Sandlin opted to order one custom-built truck that met both city and county specifications.

"It turns out that we're spending $525,000 instead of $750,000, because instead of buying two trucks, we're buying one truck that will serve a dual purpose," he said.

Because the new truck can carry additional personnel, the battalion chief will ride in the engine instead of driving the department's pickup to the scene. With a supervisor riding in the engine, the truck's drivers will likely be inclined to drive more carefully, safeguarding the city's investment while adding an extra measure of security against accidents, Sandlin said.

With the new, dual purpose truck, firefighters in the city won't have to go back to the station to get a truck suited for the county, meaning they'll reach the scene of a fire faster.

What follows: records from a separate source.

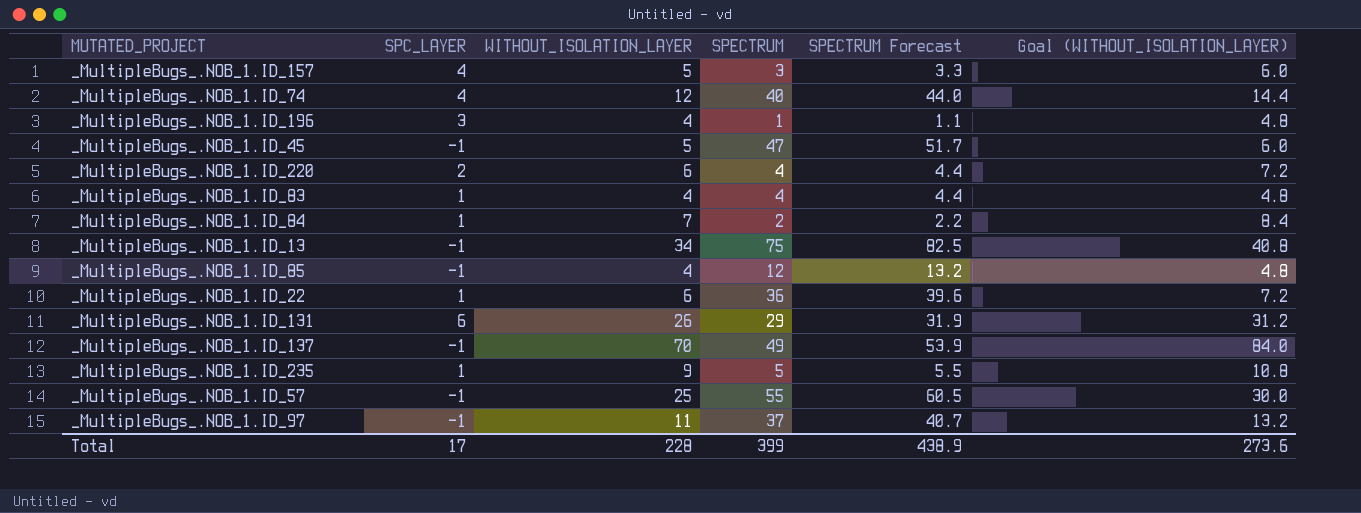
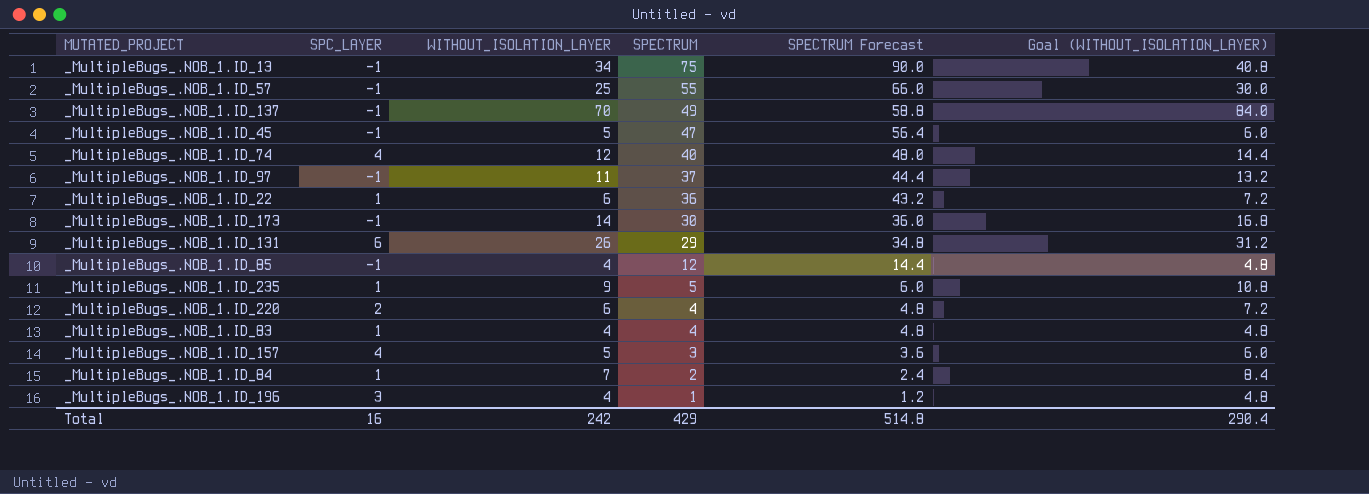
row order: none -> SPECTRUM descending
column SPECTRUM Forecast | formula: [SPECTRUM] * 1.1 -> [SPECTRUM] * 1.2
row _MultipleBugs_.NOB_1.ID_173: none -> -1 | 14 | 30 | 36.0 | 16.8
Total | SPC_LAYER: 17 -> 16
Total | WITHOUT_ISOLATION_LAYER: 228 -> 242
Total | SPECTRUM: 399 -> 429
Total | SPECTRUM Forecast: 438.9 -> 514.8
Total | Goal (WITHOUT_ISOLATION_LAYER): 273.6 -> 290.4

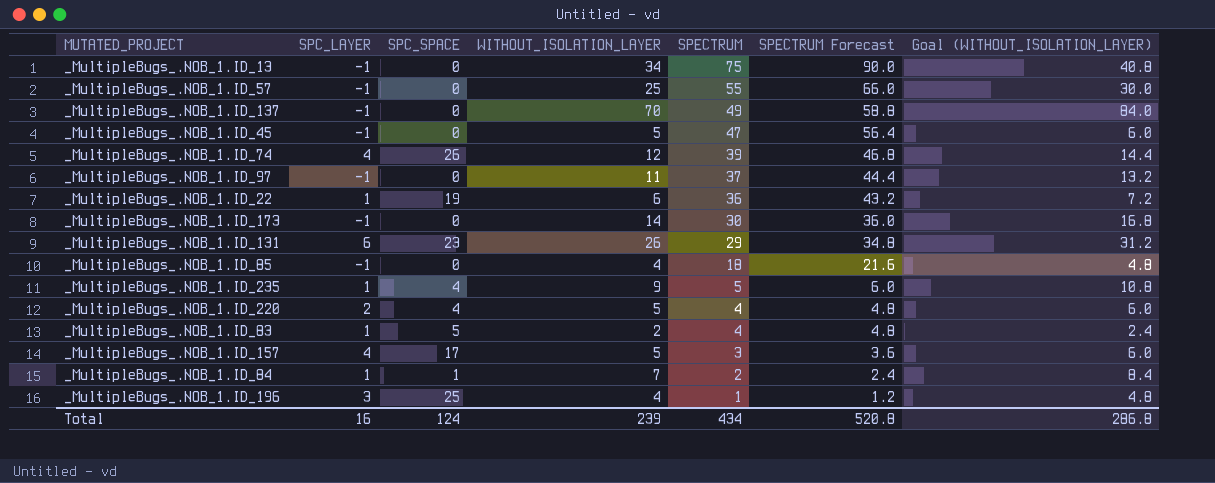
column SPC_SPACE | position: none -> 3
_MultipleBugs_.NOB_1.ID_74 | SPECTRUM: 40 -> 39
_MultipleBugs_.NOB_1.ID_74 | SPECTRUM Forecast: 48.0 -> 46.8
_MultipleBugs_.NOB_1.ID_85 | SPECTRUM: 12 -> 18
_MultipleBugs_.NOB_1.ID_85 | SPECTRUM Forecast: 14.4 -> 21.6
_MultipleBugs_.NOB_1.ID_220 | WITHOUT_ISOLATION_LAYER: 6 -> 5
_MultipleBugs_.NOB_1.ID_220 | Goal (WITHOUT_ISOLATION_LAYER): 7.2 -> 6.0
_MultipleBugs_.NOB_1.ID_83 | WITHOUT_ISOLATION_LAYER: 4 -> 2
_MultipleBugs_.NOB_1.ID_83 | Goal (WITHOUT_ISOLATION_LAYER): 4.8 -> 2.4
Total | WITHOUT_ISOLATION_LAYER: 242 -> 239
Total | SPECTRUM: 429 -> 434
Total | SPECTRUM Forecast: 514.8 -> 520.8
Total | Goal (WITHOUT_ISOLATION_LAYER): 290.4 -> 286.8

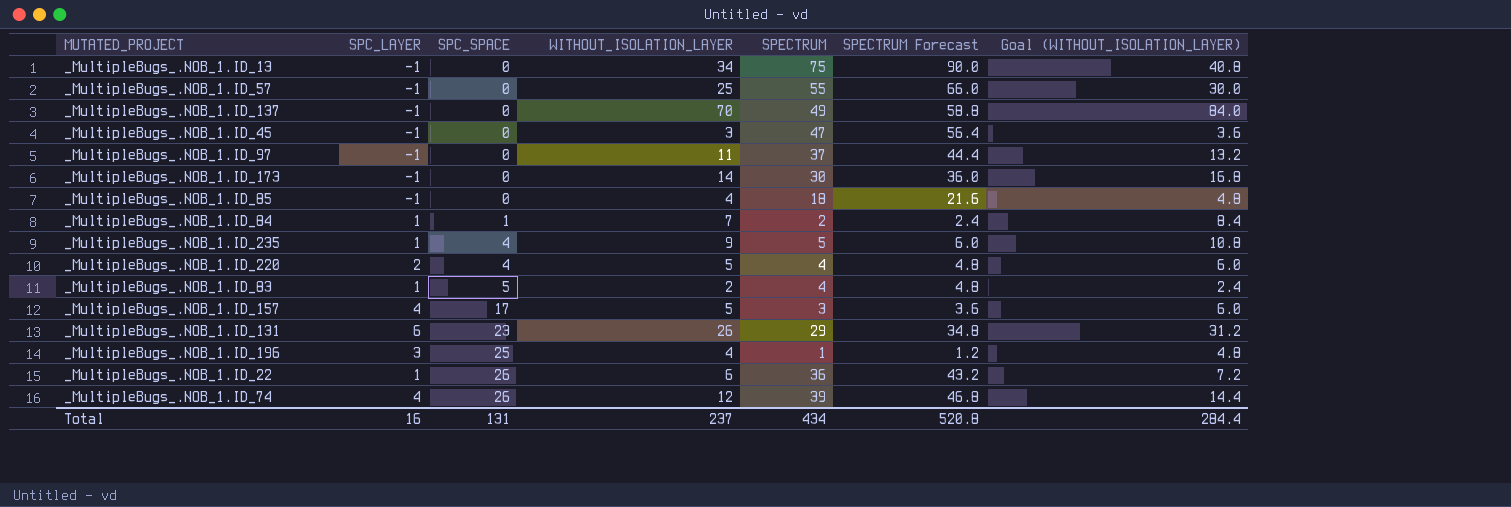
row order: SPECTRUM descending -> SPC_SPACE ascending
_MultipleBugs_.NOB_1.ID_45 | WITHOUT_ISOLATION_LAYER: 5 -> 3
_MultipleBugs_.NOB_1.ID_45 | Goal (WITHOUT_ISOLATION_LAYER): 6.0 -> 3.6
_MultipleBugs_.NOB_1.ID_22 | SPC_SPACE: 19 -> 26
Total | SPC_SPACE: 124 -> 131
Total | WITHOUT_ISOLATION_LAYER: 239 -> 237
Total | Goal (WITHOUT_ISOLATION_LAYER): 286.8 -> 284.4

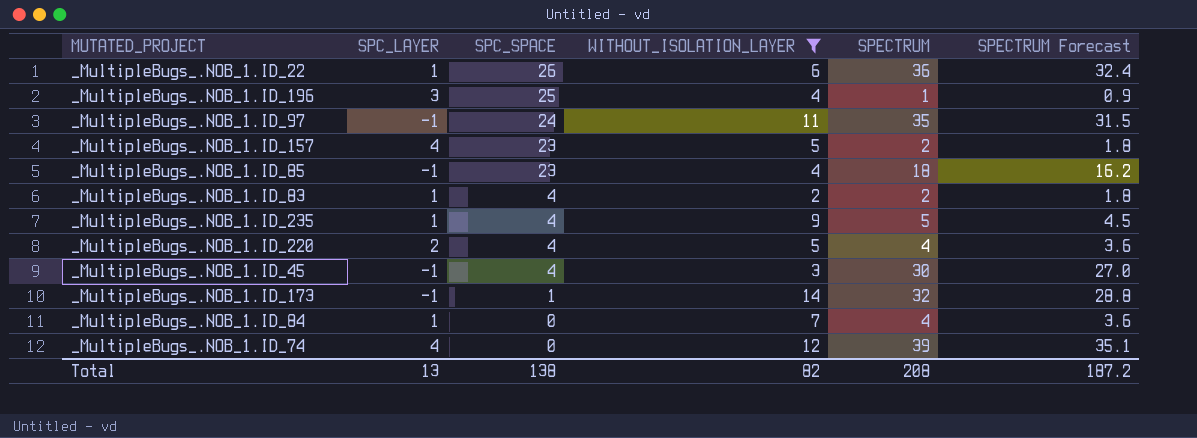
filter: none -> WITHOUT_ISOLATION_LAYER <= 14
row order: SPC_SPACE ascending -> SPC_SPACE descending
column Goal (WITHOUT_ISOLATION_LAYER) | formula: [WITHOUT_ISOLATION_LAYER] * 1.2 -> none
column SPECTRUM Forecast | formula: [SPECTRUM] * 1.2 -> [SPECTRUM] * 0.9
_MultipleBugs_.NOB_1.ID_97 | SPC_SPACE: 0 -> 24
_MultipleBugs_.NOB_1.ID_97 | SPECTRUM: 37 -> 35
_MultipleBugs_.NOB_1.ID_157 | SPC_SPACE: 17 -> 23
_MultipleBugs_.NOB_1.ID_157 | SPECTRUM: 3 -> 2
_MultipleBugs_.NOB_1.ID_85 | SPC_SPACE: 0 -> 23
_MultipleBugs_.NOB_1.ID_83 | SPC_SPACE: 5 -> 4
_MultipleBugs_.NOB_1.ID_83 | SPECTRUM: 4 -> 2
_MultipleBugs_.NOB_1.ID_45 | SPC_SPACE: 0 -> 4
_MultipleBugs_.NOB_1.ID_45 | SPECTRUM: 47 -> 30
_MultipleBugs_.NOB_1.ID_173 | SPC_SPACE: 0 -> 1
_MultipleBugs_.NOB_1.ID_173 | SPECTRUM: 30 -> 32
_MultipleBugs_.NOB_1.ID_84 | SPC_SPACE: 1 -> 0
_MultipleBugs_.NOB_1.ID_84 | SPECTRUM: 2 -> 4
_MultipleBugs_.NOB_1.ID_74 | SPC_SPACE: 26 -> 0
Total | SPC_LAYER: 16 -> 13
Total | SPC_SPACE: 131 -> 138
Total | WITHOUT_ISOLATION_LAYER: 237 -> 82
Total | SPECTRUM: 434 -> 208
Total | SPECTRUM Forecast: 520.8 -> 187.2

"We're cutting down on response time, we're improving safety features, and we're putting more people in the cab," Sandlin said. "A lot of thought went into this, and this isn't something I took lightly. I was looking to solve a long-term problem, and I feel like we've accomplished that."

At a recent meeting of the Berea City Council Audit and Finance Committee, Chair Steve Caudill cited the purchase as one example of how the city's department heads are trying to spend wisely.

"I've seen in the comments from the public on the firetruck that we just got bids on tonight. But I think it's also important to note our fire chief made that decision strategically to make a bigger purchase to save us $250,000 in the long run," Caudill said.

Caudill went on to note that the city's decisions to invest in the fire department have led to a lowering of Insurance Service Organization (ISO) ratings, which have prompted some local carriers to lower insurance rates. That's because the fire department is now better equipped to respond to emergencies faster, Caudill explained.

"(Sandlin) has done work to improve response times, to change the ISO rating so that we may decrease the overall cost of insurance to our entire community," Caudill said. "That's not just in Berea, that's for everybody in southern Madison County. So, the work that's being done by the people who are running our departments is noble work that is being thought out really well."

Asked how the new ratings have affected homeowners, Sandlin said he's heard from a few people, with some saving $100 or others $250 due to better coverage by the fire department.

"It is helping the citizens by lowering their rates," Sandlin said. "We've invested a lot in the fire department, but the citizens will see a savings for that. This (firetruck purchase) is another step toward that goal."